Carrick watched the rider calculate. Francis Oliver looked irritated, almost embarrassed. Something was here more than business. Maybe it was not the chances of success, but the loss of face that rankled. If there had been a threat, it was blunted for the time being. Maybe later it would make sense. Later had to happen, first. None of the Oliver fella’s men had drawn guns. Time to stand down and walk away, if the rider would let it happen.
Carrick holstered the gun. “Guess this little pow-wow is over.” Reb did not lower her gun until the older woman none-too-gently pushed the barrel downward.

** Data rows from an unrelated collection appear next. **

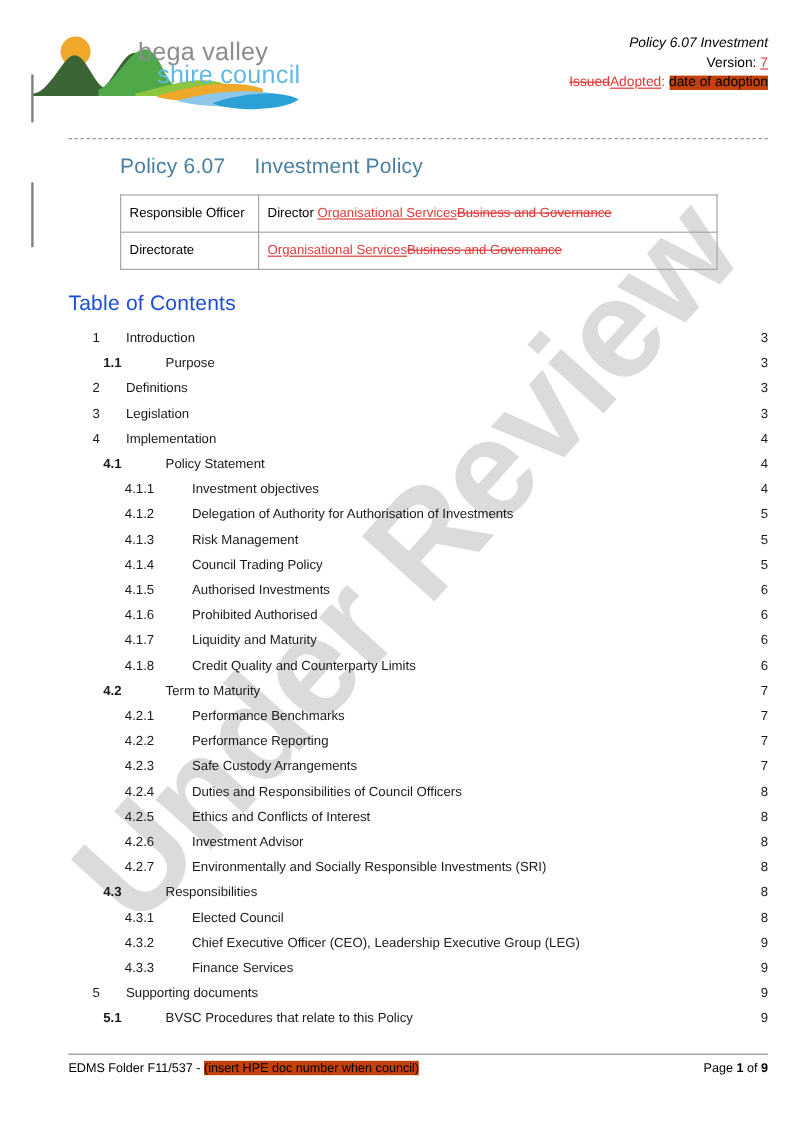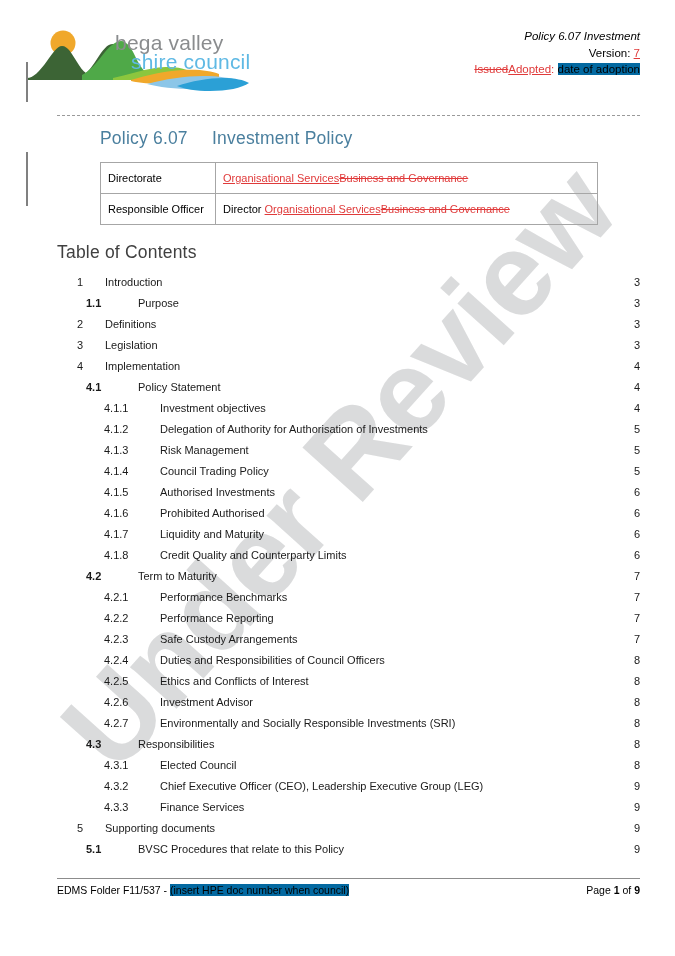--- a/index.html
+++ b/index.html
@@ -101,7 +101,7 @@
   .struck { color: #e03a3a; text-decoration: line-through; }
   .ins { color: #e03a3a; text-decoration: underline; }
   .red { color: #e03a3a; }
-  .hl { background: #0369a1; color: #000; font-weight: normal; }
+  .hl { background: #c2410c; color: #000; font-weight: normal; }
 
   #header-rule {
     position: absolute;

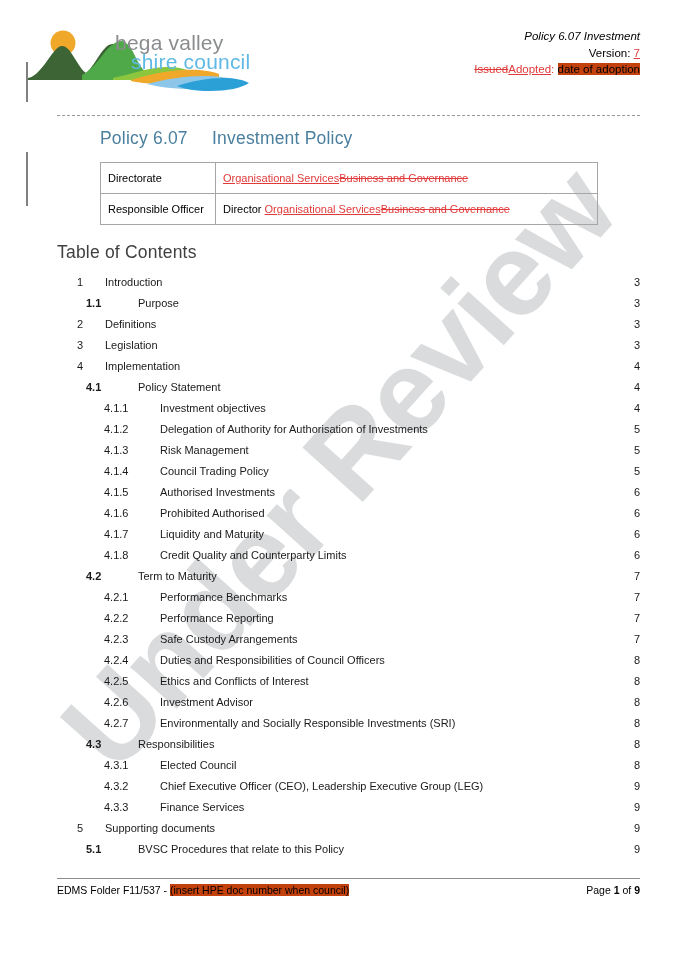--- a/index.html
+++ b/index.html
@@ -248,12 +248,12 @@
     <table id="info-table">
       <tbody>
         <tr>
+          <td class="lbl">Responsible Officer</td>
+          <td class="val"><span>Director </span><span class="ins">Organisational Services</span><span class="struck">Business and Governance</span></td>
+        </tr>
+        <tr>
           <td class="lbl">Directorate</td>
           <td class="val"><span class="ins">Organisational Services</span><span class="struck">Business and Governance</span></td>
-        </tr>
-        <tr>
-          <td class="lbl">Responsible Officer</td>
-          <td class="val"><span>Director </span><span class="ins">Organisational Services</span><span class="struck">Business and Governance</span></td>
         </tr>
       </tbody>
     </table>

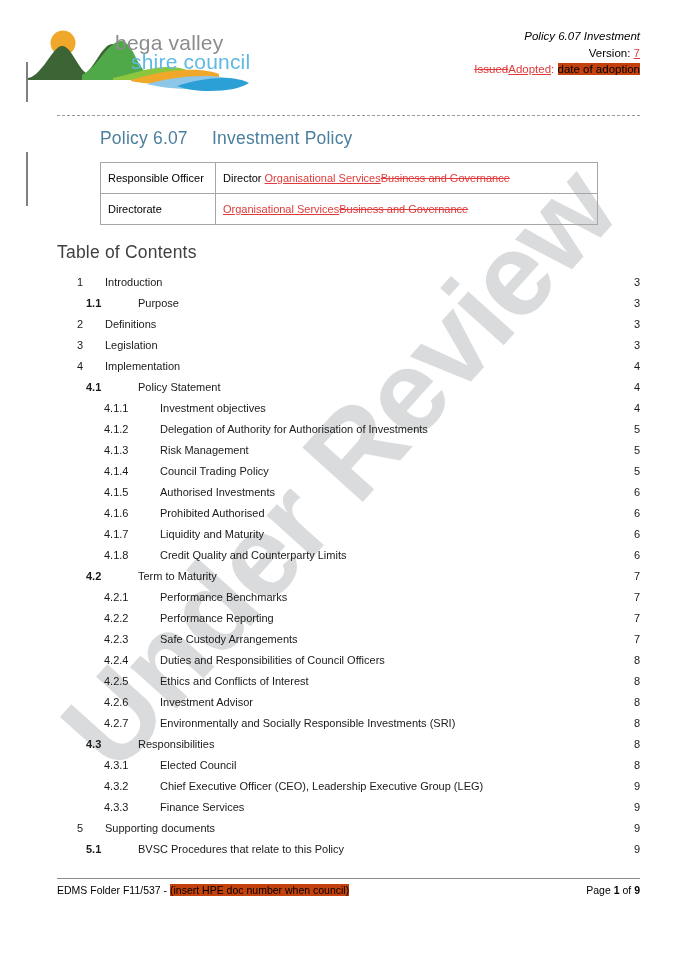--- a/index.html
+++ b/index.html
@@ -147,7 +147,7 @@
     left: 57px;
     top: 242px;
     font-size: 17.5px;
-    color: #404040;
+    color: #1d4ed8;
     letter-spacing: .2px;
   }
   #toc {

The rider spoke with conviction as he looked at the two women and Carrick. “Jessie, I don’t know who this man is, but no one humiliates me. Last thing you need is some hired gun to make things worse. Fightin’ back is only gonna cost you what little you got left, cuz gunslingers never come cheap. You know your choices are to lose the ranch and go broke, sell to Double J, or sell to me. I can offer you something more than Double J. You got to see sense and see clear. You come and talk to me. You got to come and talk to me soon! Don’t let Double J or this cowpoke make you do something stupid. Understand?” He jerked the horse’s head around savagely and pounded away, his men following. Carrick saw him hurl something into the brush along the trail.

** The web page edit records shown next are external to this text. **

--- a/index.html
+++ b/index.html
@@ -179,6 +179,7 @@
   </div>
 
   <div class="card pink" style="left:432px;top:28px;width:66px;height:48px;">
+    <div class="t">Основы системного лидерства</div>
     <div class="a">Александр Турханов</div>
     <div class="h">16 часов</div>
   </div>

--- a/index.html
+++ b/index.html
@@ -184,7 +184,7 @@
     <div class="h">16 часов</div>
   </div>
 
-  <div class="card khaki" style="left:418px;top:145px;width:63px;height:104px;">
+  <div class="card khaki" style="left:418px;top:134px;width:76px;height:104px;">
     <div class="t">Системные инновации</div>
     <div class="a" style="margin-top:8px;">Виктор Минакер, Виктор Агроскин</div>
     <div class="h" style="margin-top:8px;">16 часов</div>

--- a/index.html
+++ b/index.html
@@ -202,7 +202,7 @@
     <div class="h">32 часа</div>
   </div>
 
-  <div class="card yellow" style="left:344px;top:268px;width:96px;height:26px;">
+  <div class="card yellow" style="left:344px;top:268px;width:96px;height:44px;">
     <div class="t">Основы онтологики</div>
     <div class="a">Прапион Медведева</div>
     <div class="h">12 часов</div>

Carrick stood with the women. The riders grew smaller. The noise of the hooves faded in the wind.
“Guess that there hospitality of yours is catching, Miss Reb,” he said to the girl, holding out his hand for the rifle. She slapped it hard into his hands.
“Well, thank
you for making things worse!” she exclaimed. “Bad enough we got Double J and Lazy F scrapping over us like dogs for a bone. Now you got Francis Oliver wanting revenge personal-like and that means we have to either beg Double J for help, and I’d rather die, or we have to sell because everyone knows that there’s dead men a plenty to say that Oliver never takes insults lying down. And I don’t want to sell it or lose it because this is my home, no matter who tries to take it away!” The last few words dripped with sobs that overcame them. She rushed into the house and slammed the door once again.
Carrick, regrets running high as they always did after a showdown, spoke to the older woman. Questions flowed through him. How a woman could insist this was her home when it had been his; but they could wait.
“Sorry if this was some business deal I turned on its head,” he said. “Didn’t look like no social visit I ever saw—more like a man seeing how far he could push.”
“Oh, with Francis one never really knows,” Jessie said with a sigh. “He will die trying to wheedle God out of one last acre of Heaven. And as for Rebecca, don’t worry. She has a little bit of a temper but she is a good girl. She is . . . well . . . very devoted to our ranch.”
“Our?” Carrick guessed his family must have moved to a better range, but he could not imagine where that could be.
Jess Lewis was taller than the young woman, physically worn from the toll range work took on a body, but composed as if she was telling someone else’s problems. Her hair was mostly gray with a little black, with dark eyes and an angular, cultured face that bespoke dignity and warmth. In her rush outside, she had not put her hair up and it flowed behind her in the breeze. Carrick could see similarities to the younger woman. There was no gleam of constant battle in her eye, though. She looked like someone who would feed everything from range bums to stray cats. She did.